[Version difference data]

↓

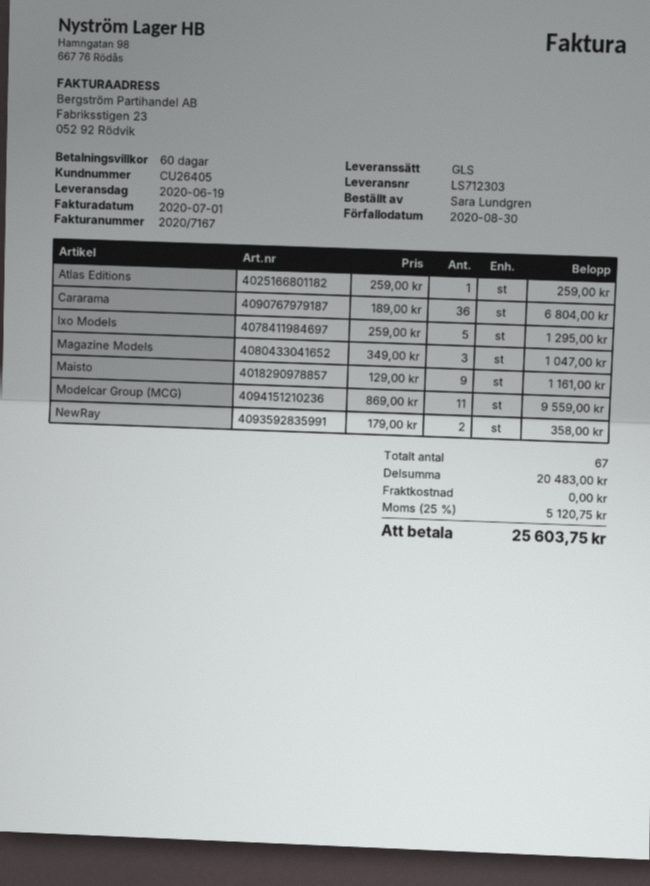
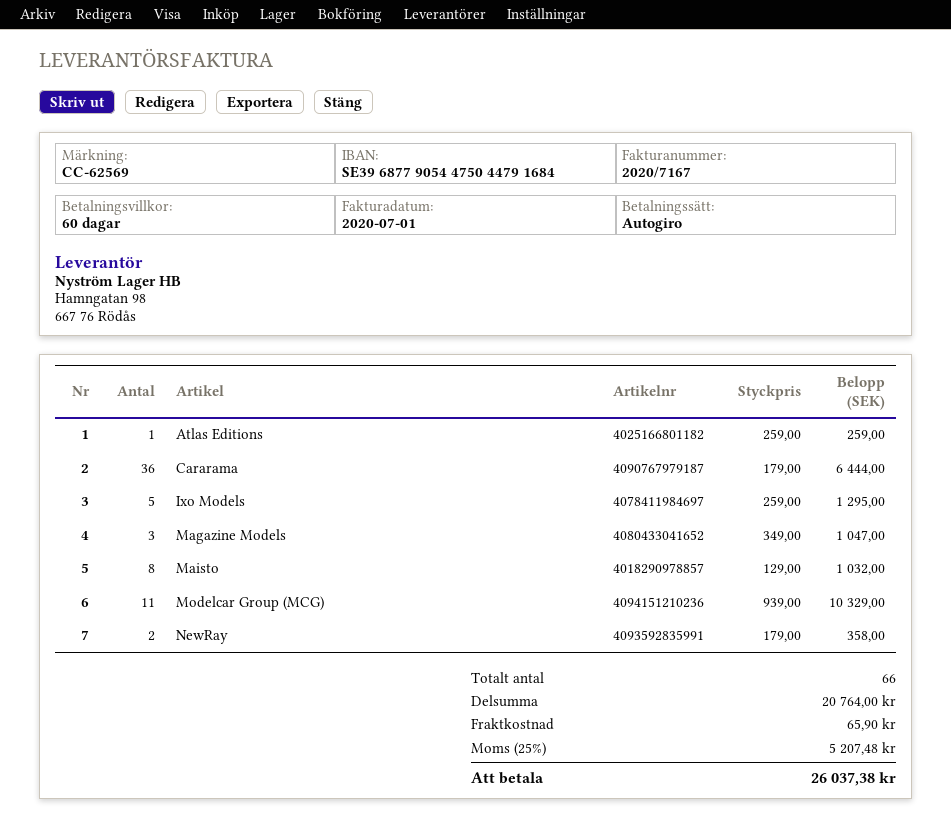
Cararama: 36 x 189.00 = 6804.00 -> 36 x 179.00 = 6444.00
Maisto: 9 x 129.00 = 1161.00 -> 8 x 129.00 = 1032.00
Modelcar Group (MCG): 11 x 869.00 = 9559.00 -> 11 x 939.00 = 10329.00
total quantity: 67 -> 66
subtotal: 20483.00 -> 20764.00
shipping: 0.00 -> 65.90
tax: 25% = 5120.75 -> 25% = 5207.48
total: 25603.75 -> 26037.38

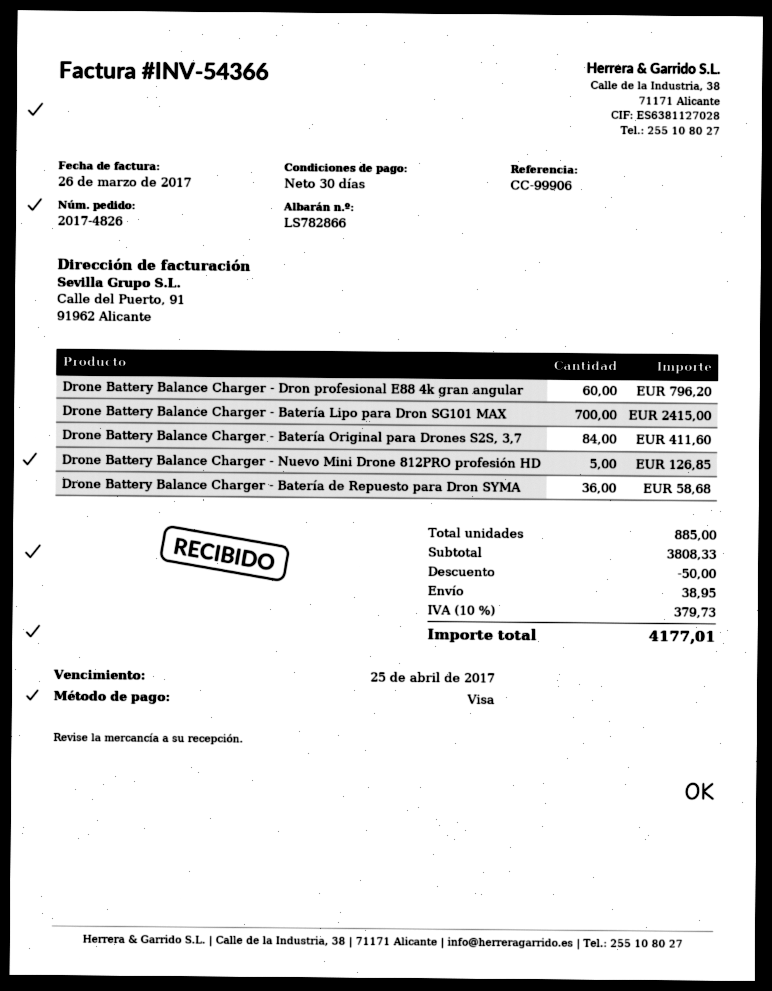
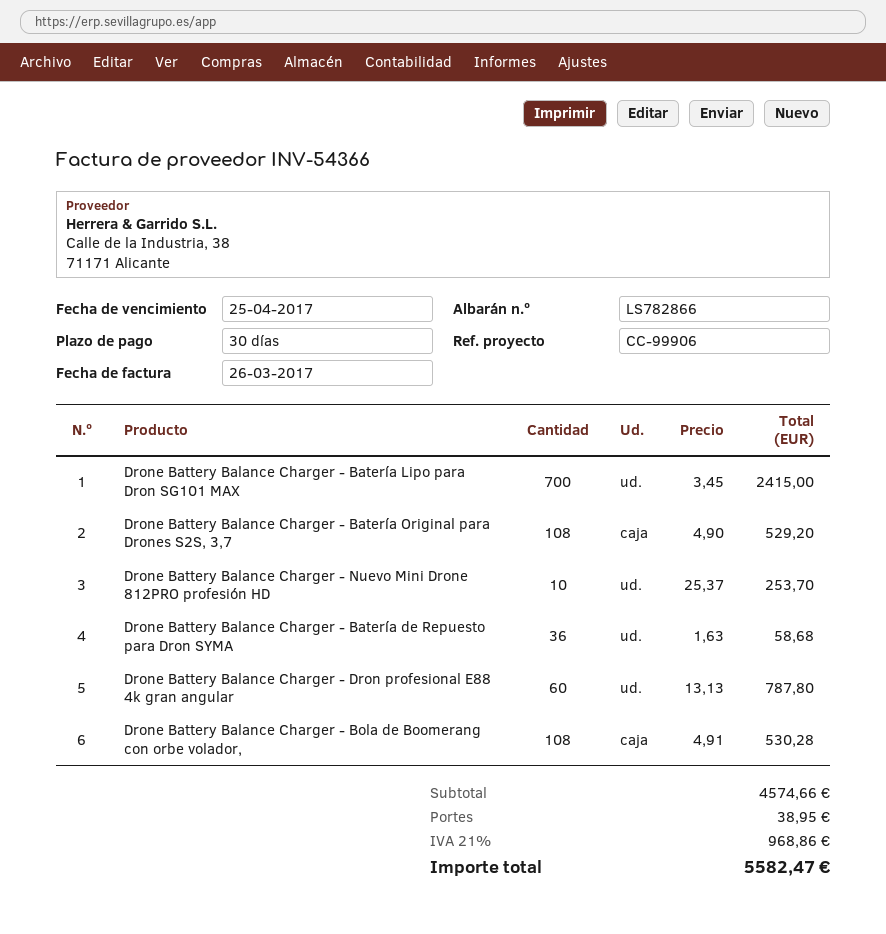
Drone Battery Balance Charger - Dron profesional E88 4k gran angular: 60 for 796.20 -> 60 for 787.80
Drone Battery Balance Charger - Batería Original para Drones S2S, 3,7: 84 for 411.60 -> 108 for 529.20
Drone Battery Balance Charger - Nuevo Mini Drone 812PRO profesión HD: 5 for 126.85 -> 10 for 253.70
Drone Battery Balance Charger - Bola de Boomerang con orbe volador,: none -> 108 for 530.28
subtotal: 3808.33 -> 4574.66
discount: 50.00 -> none
tax: 10% = 379.73 -> 21% = 968.86
total: 4177.01 -> 5582.47

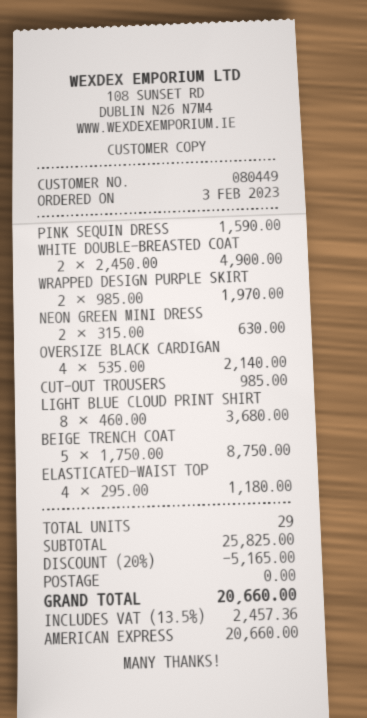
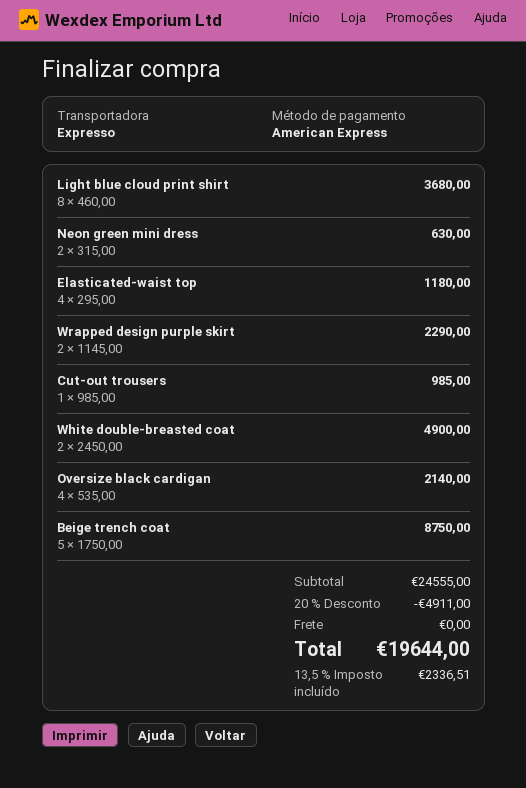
PINK SEQUIN DRESS: 1 x 1590.00 = 1590.00 -> none
WRAPPED DESIGN PURPLE SKIRT: 2 x 985.00 = 1970.00 -> 2 x 1145.00 = 2290.00
subtotal: 25825.00 -> 24555.00
discount: 20% = 5165.00 -> 20% = 4911.00
tax: 13.5% = 2457.36 -> 13.5% = 2336.51
total: 20660.00 -> 19644.00

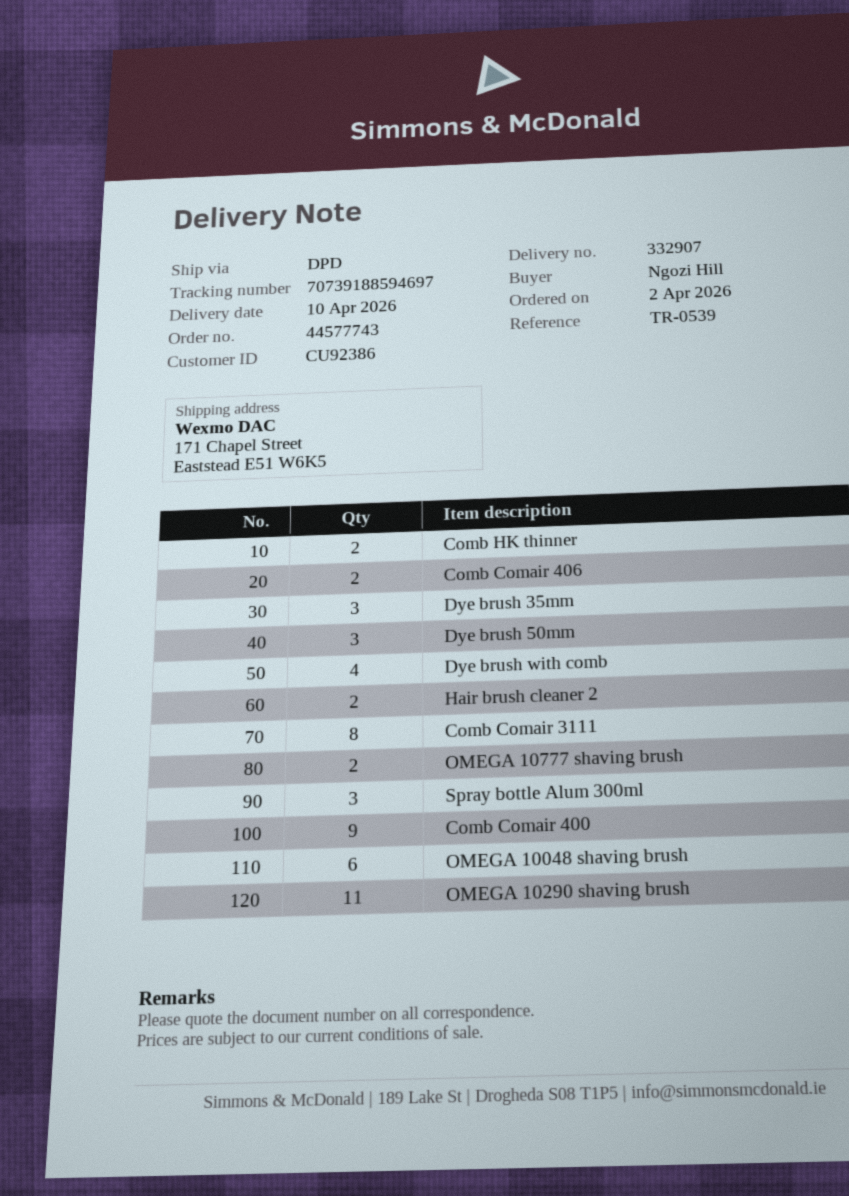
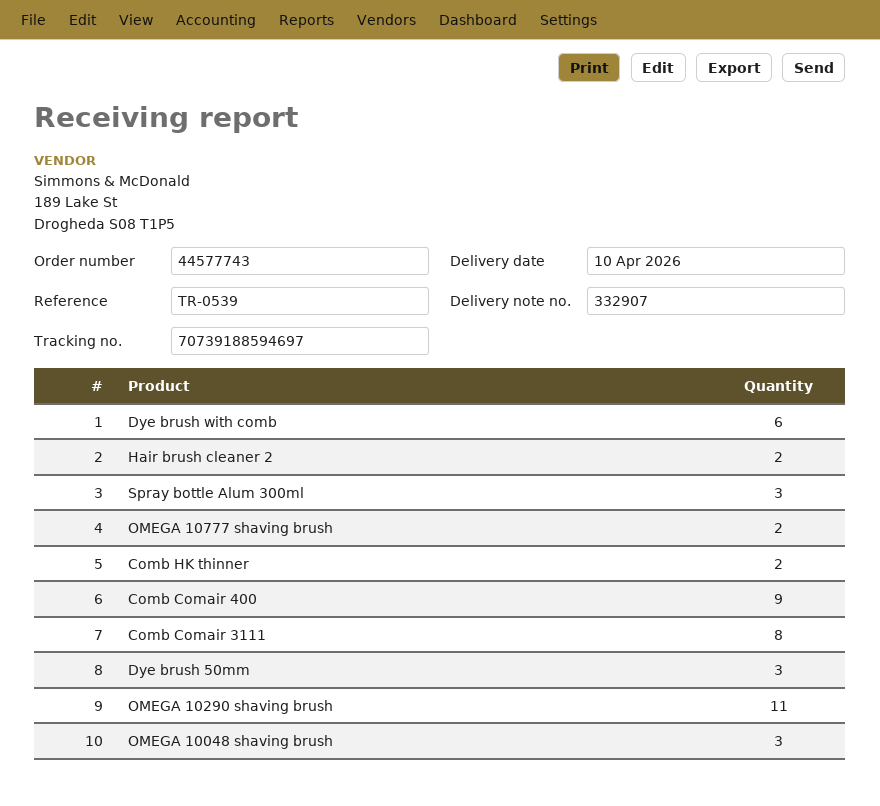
Comb Comair 406: 2 -> none
Dye brush 35mm: 3 -> none
Dye brush with comb: 4 -> 6
OMEGA 10048 shaving brush: 6 -> 3

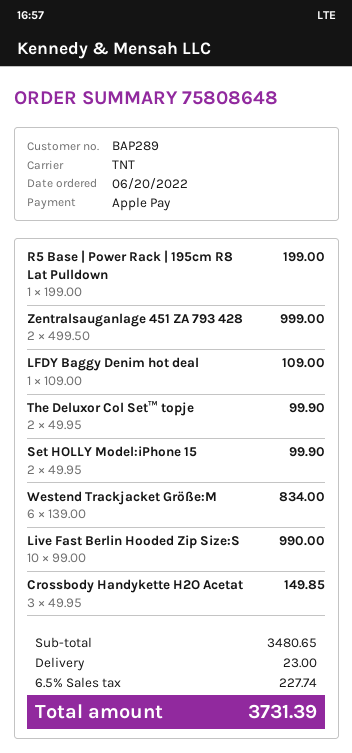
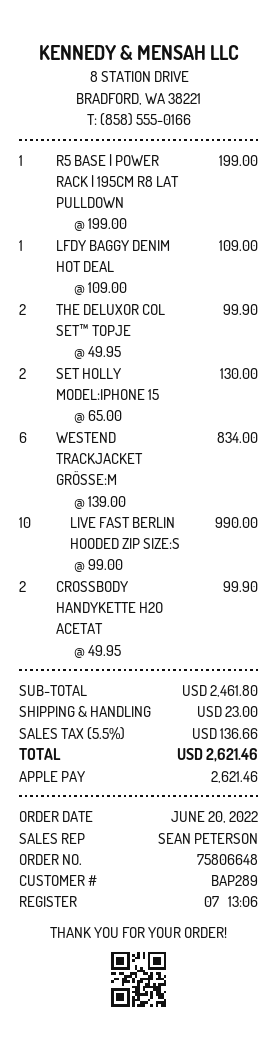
order number: 75808648 -> 75806648
Zentralsauganlage 451 ZA 793 428: 2 x 499.50 = 999.00 -> none
Set HOLLY Model:iPhone 15: 2 x 49.95 = 99.90 -> 2 x 65.00 = 130.00
Crossbody Handykette H2O Acetat: 3 x 49.95 = 149.85 -> 2 x 49.95 = 99.90
subtotal: 3480.65 -> 2461.80
tax: 6.5% = 227.74 -> 5.5% = 136.66
total: 3731.39 -> 2621.46

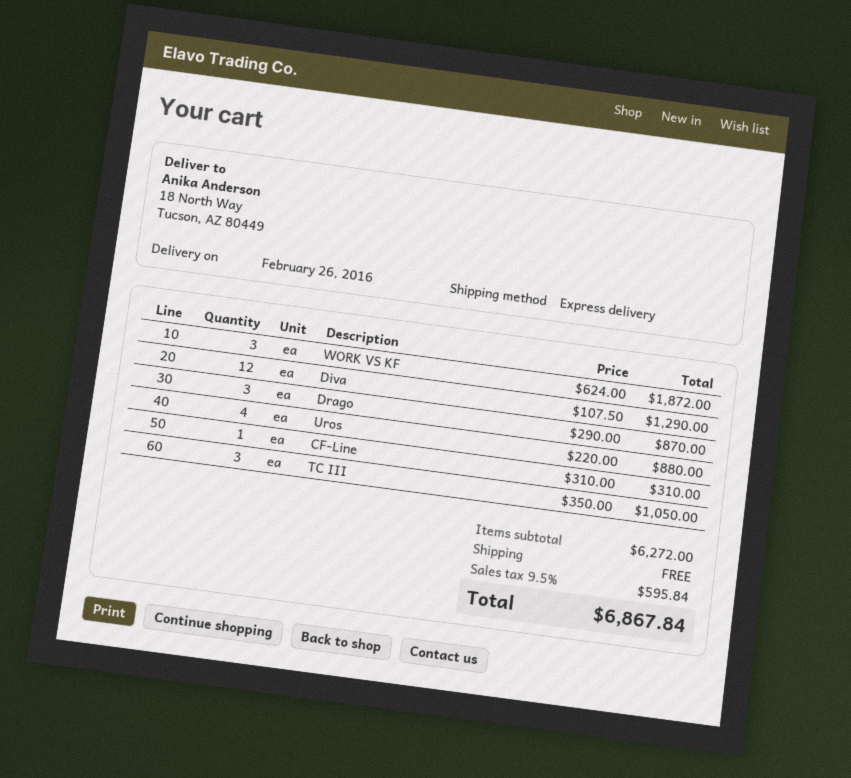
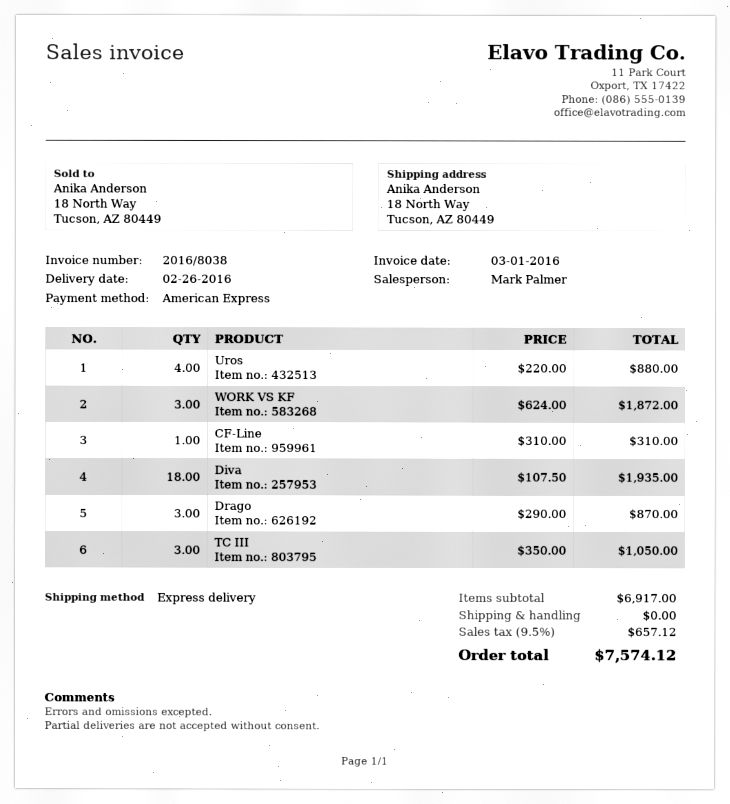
Diva: 12 x 107.50 = 1290.00 -> 18 x 107.50 = 1935.00
subtotal: 6272.00 -> 6917.00
tax: 9.5% = 595.84 -> 9.5% = 657.12
total: 6867.84 -> 7574.12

↑

_EXERCISE_
Using the entries above, reproduce word for word only the lines from the one that contains "total quantity: 67 -> 66" to the one that contains "Drone Battery Balance Charger - Dron", both ends included, and drop every picture.

_OUTPUT_
total quantity: 67 -> 66
subtotal: 20483.00 -> 20764.00
shipping: 0.00 -> 65.90
tax: 25% = 5120.75 -> 25% = 5207.48
total: 25603.75 -> 26037.38

Drone Battery Balance Charger - Dron profesional E88 4k gran angular: 60 for 796.20 -> 60 for 787.80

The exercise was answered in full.